Extracted records
>>>
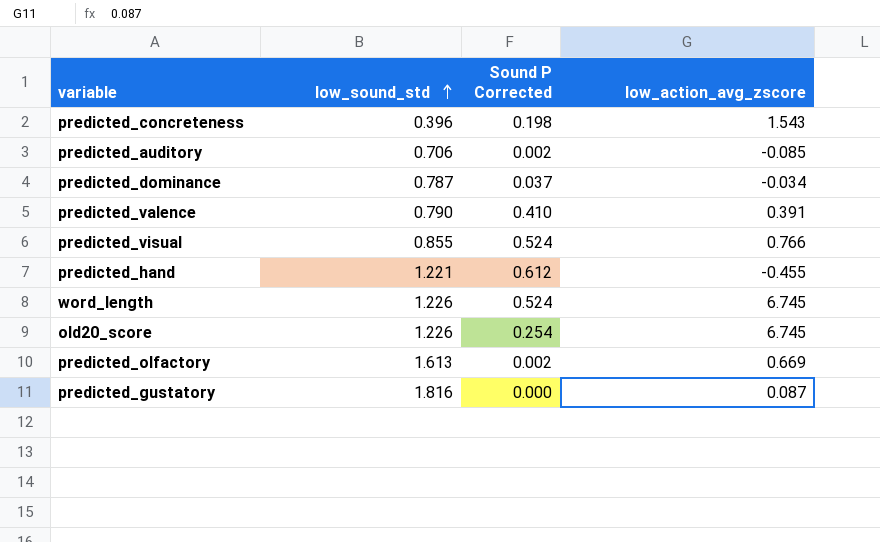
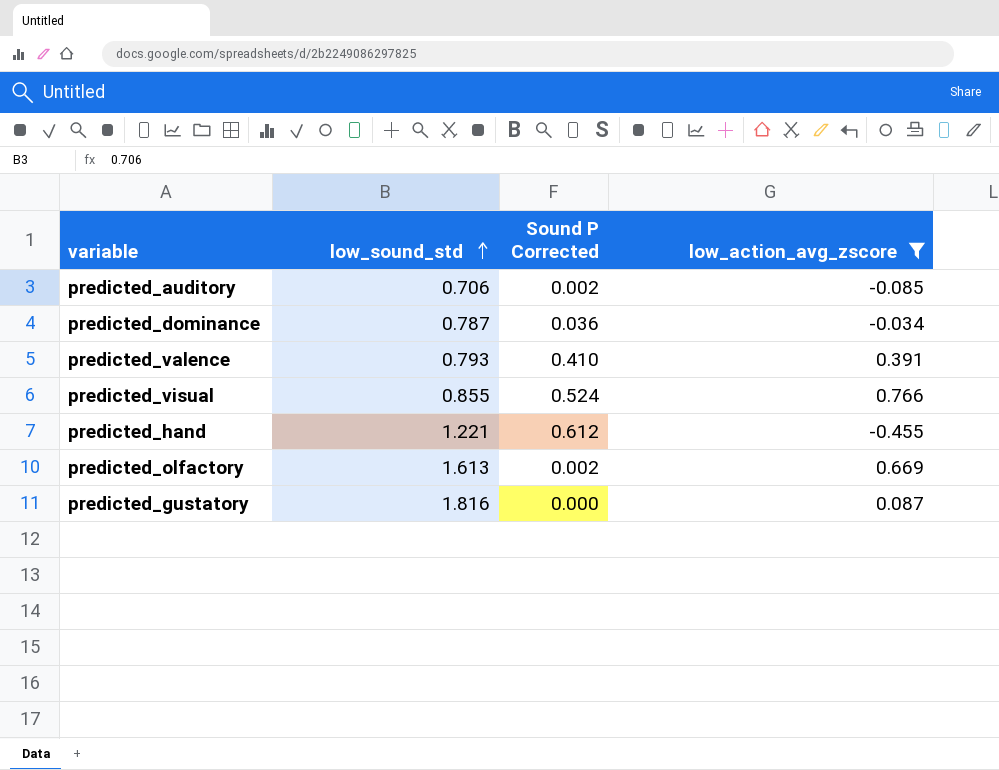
filter: none -> low_action_avg_zscore <= 0.766
predicted_dominance | Sound P Corrected: 0.037 -> 0.036
predicted_valence | low_sound_std: 0.790 -> 0.793

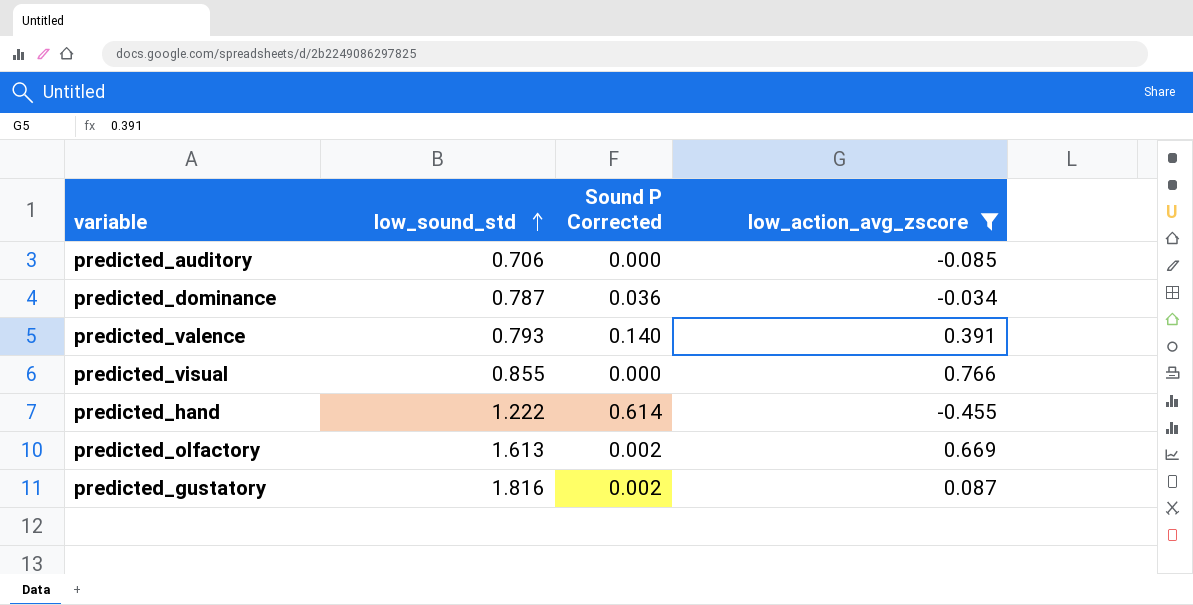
predicted_auditory | Sound P Corrected: 0.002 -> 0.000
predicted_valence | Sound P Corrected: 0.410 -> 0.140
predicted_visual | Sound P Corrected: 0.524 -> 0.000
predicted_hand | low_sound_std: 1.221 -> 1.222
predicted_hand | Sound P Corrected: 0.612 -> 0.614
predicted_gustatory | Sound P Corrected: 0.000 -> 0.002

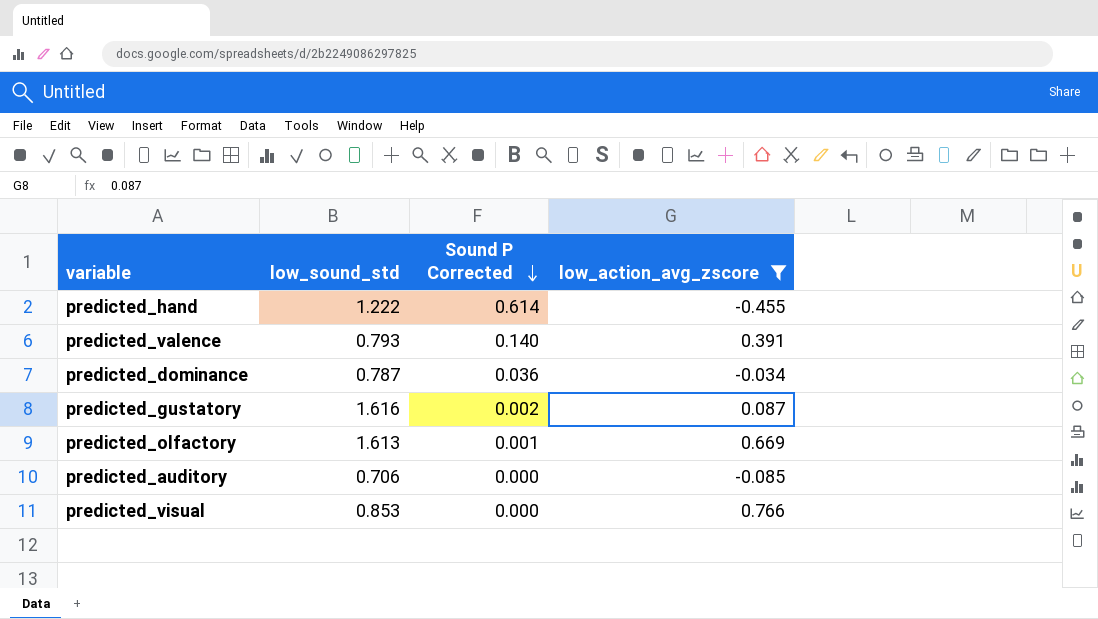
row order: low_sound_std ascending -> Sound P Corrected descending
predicted_gustatory | low_sound_std: 1.816 -> 1.616
predicted_olfactory | Sound P Corrected: 0.002 -> 0.001
predicted_visual | low_sound_std: 0.855 -> 0.853

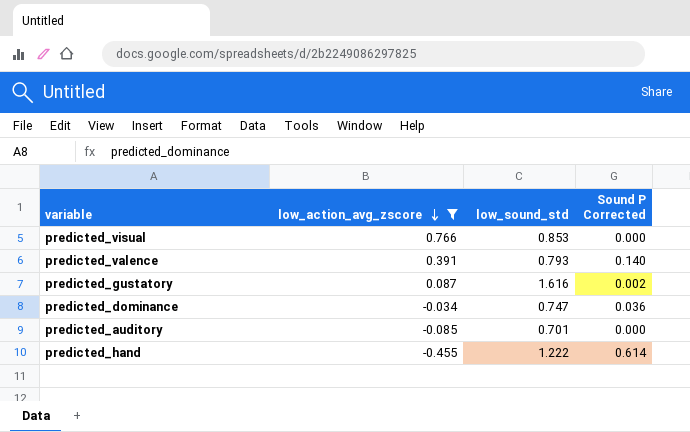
row order: Sound P Corrected descending -> low_action_avg_zscore descending
column low_action_avg_zscore | position: 4 -> 2
row predicted_olfactory: 1.613 | 0.001 | 0.669 -> none
predicted_dominance | low_sound_std: 0.787 -> 0.747
predicted_auditory | low_sound_std: 0.706 -> 0.701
<<<
§ WHAT YOU WILL DO
What is wanted is a verbatim transcription of every record above, pictures excluded.

§ EXPECTED ANSWER
filter: none -> low_action_avg_zscore <= 0.766
predicted_dominance | Sound P Corrected: 0.037 -> 0.036
predicted_valence | low_sound_std: 0.790 -> 0.793

predicted_auditory | Sound P Corrected: 0.002 -> 0.000
predicted_valence | Sound P Corrected: 0.410 -> 0.140
predicted_visual | Sound P Corrected: 0.524 -> 0.000
predicted_hand | low_sound_std: 1.221 -> 1.222
predicted_hand | Sound P Corrected: 0.612 -> 0.614
predicted_gustatory | Sound P Corrected: 0.000 -> 0.002

row order: low_sound_std ascending -> Sound P Corrected descending
predicted_gustatory | low_sound_std: 1.816 -> 1.616
predicted_olfactory | Sound P Corrected: 0.002 -> 0.001
predicted_visual | low_sound_std: 0.855 -> 0.853

row order: Sound P Corrected descending -> low_action_avg_zscore descending
column low_action_avg_zscore | position: 4 -> 2
row predicted_olfactory: 1.613 | 0.001 | 0.669 -> none
predicted_dominance | low_sound_std: 0.787 -> 0.747
predicted_auditory | low_sound_std: 0.706 -> 0.701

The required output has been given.